[Web page edit records]
::::::::
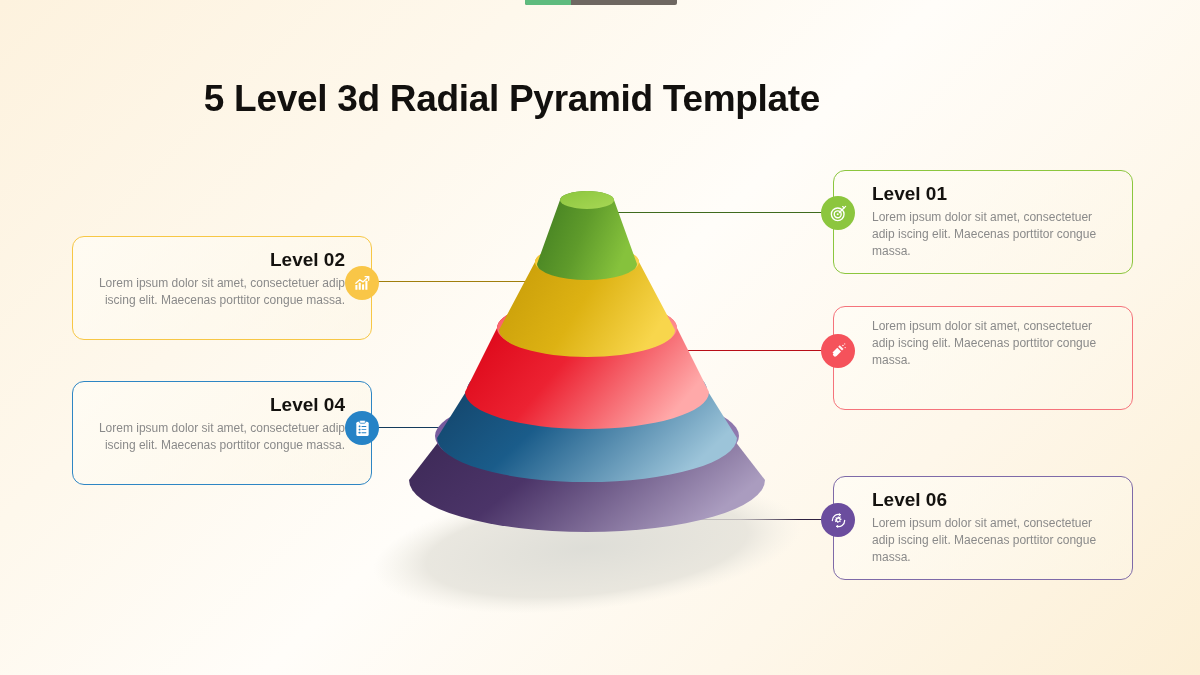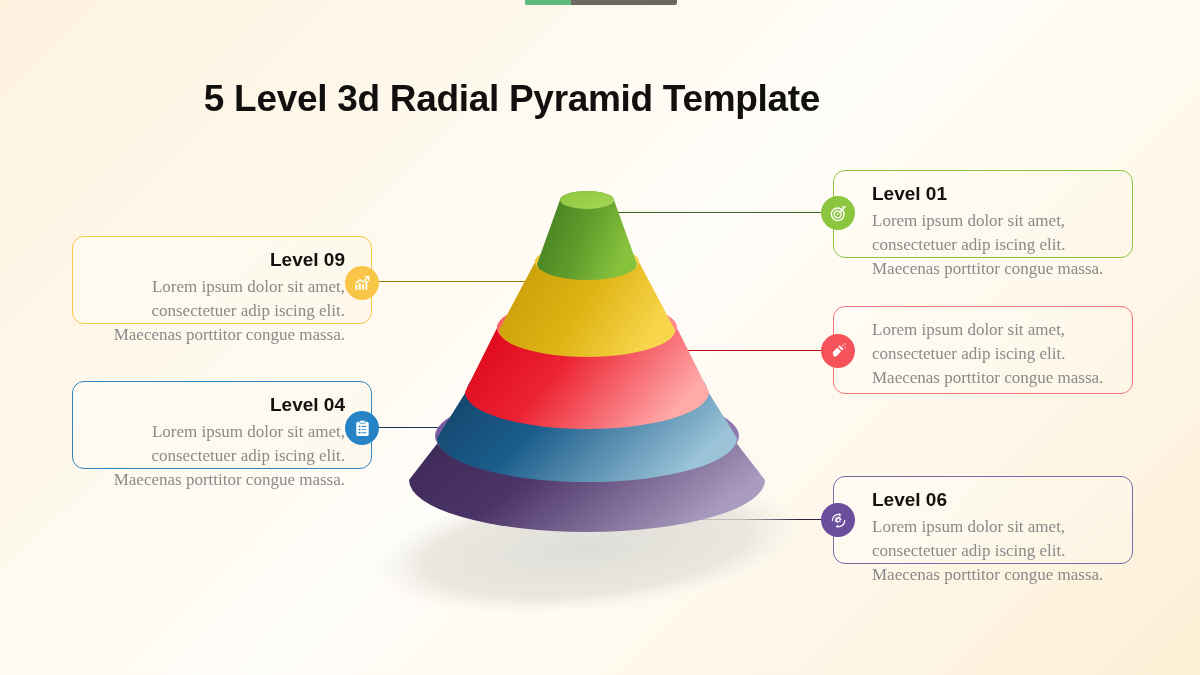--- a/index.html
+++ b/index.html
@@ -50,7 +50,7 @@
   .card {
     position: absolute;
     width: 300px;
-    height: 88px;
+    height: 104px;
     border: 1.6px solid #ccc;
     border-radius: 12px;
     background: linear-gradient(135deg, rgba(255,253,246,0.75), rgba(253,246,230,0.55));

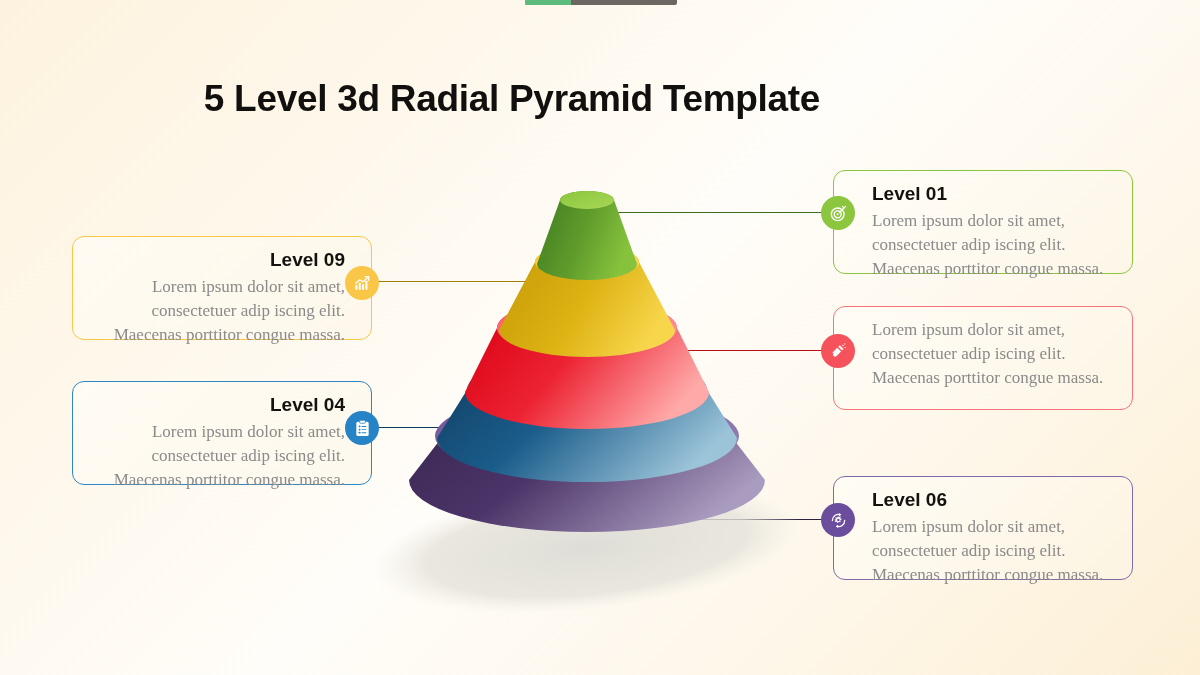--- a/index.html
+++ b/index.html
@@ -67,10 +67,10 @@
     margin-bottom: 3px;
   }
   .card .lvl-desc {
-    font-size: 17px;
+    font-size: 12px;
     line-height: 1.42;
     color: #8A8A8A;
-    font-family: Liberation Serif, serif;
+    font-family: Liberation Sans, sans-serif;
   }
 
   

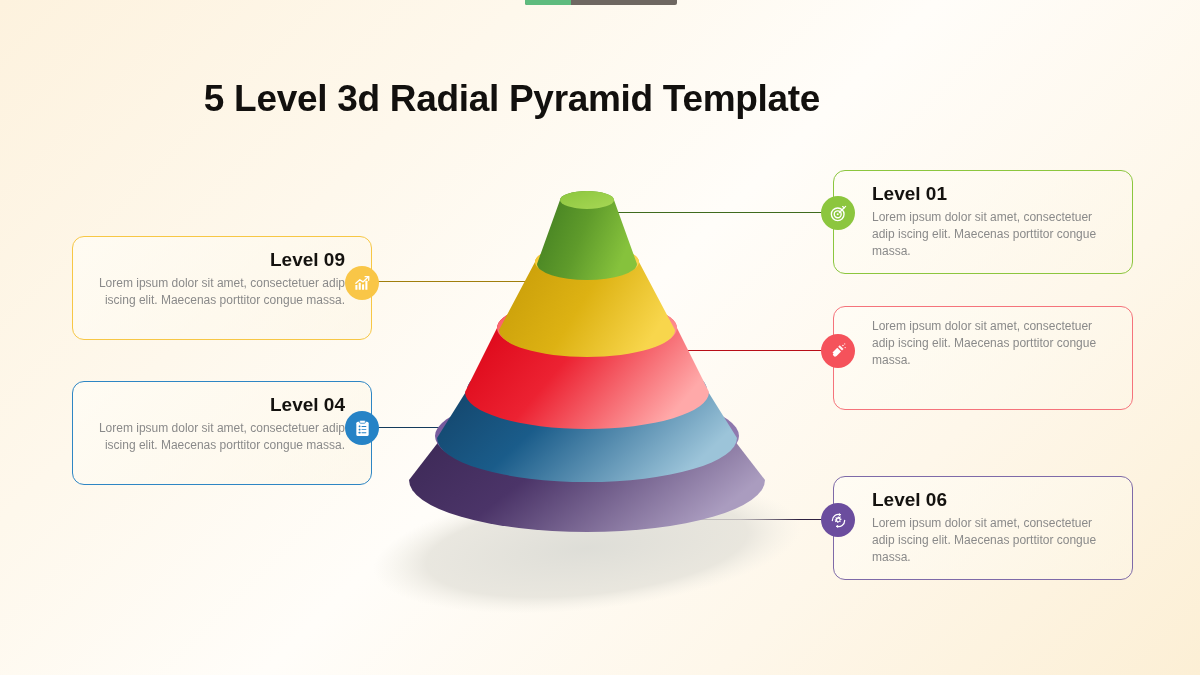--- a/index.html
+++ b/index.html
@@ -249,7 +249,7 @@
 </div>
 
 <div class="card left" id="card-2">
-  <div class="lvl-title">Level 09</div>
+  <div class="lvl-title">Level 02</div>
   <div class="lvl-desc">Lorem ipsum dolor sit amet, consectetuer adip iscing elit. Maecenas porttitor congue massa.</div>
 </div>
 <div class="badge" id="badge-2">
::::::::
■ Directions ■
From the records above, return each line where "desc" occurs.

■ Answer to the problem ■
   .card .lvl-desc {
   <div class="lvl-desc">Lorem ipsum dolor sit amet, consectetuer adip iscing elit. Maecenas porttitor congue massa.</div>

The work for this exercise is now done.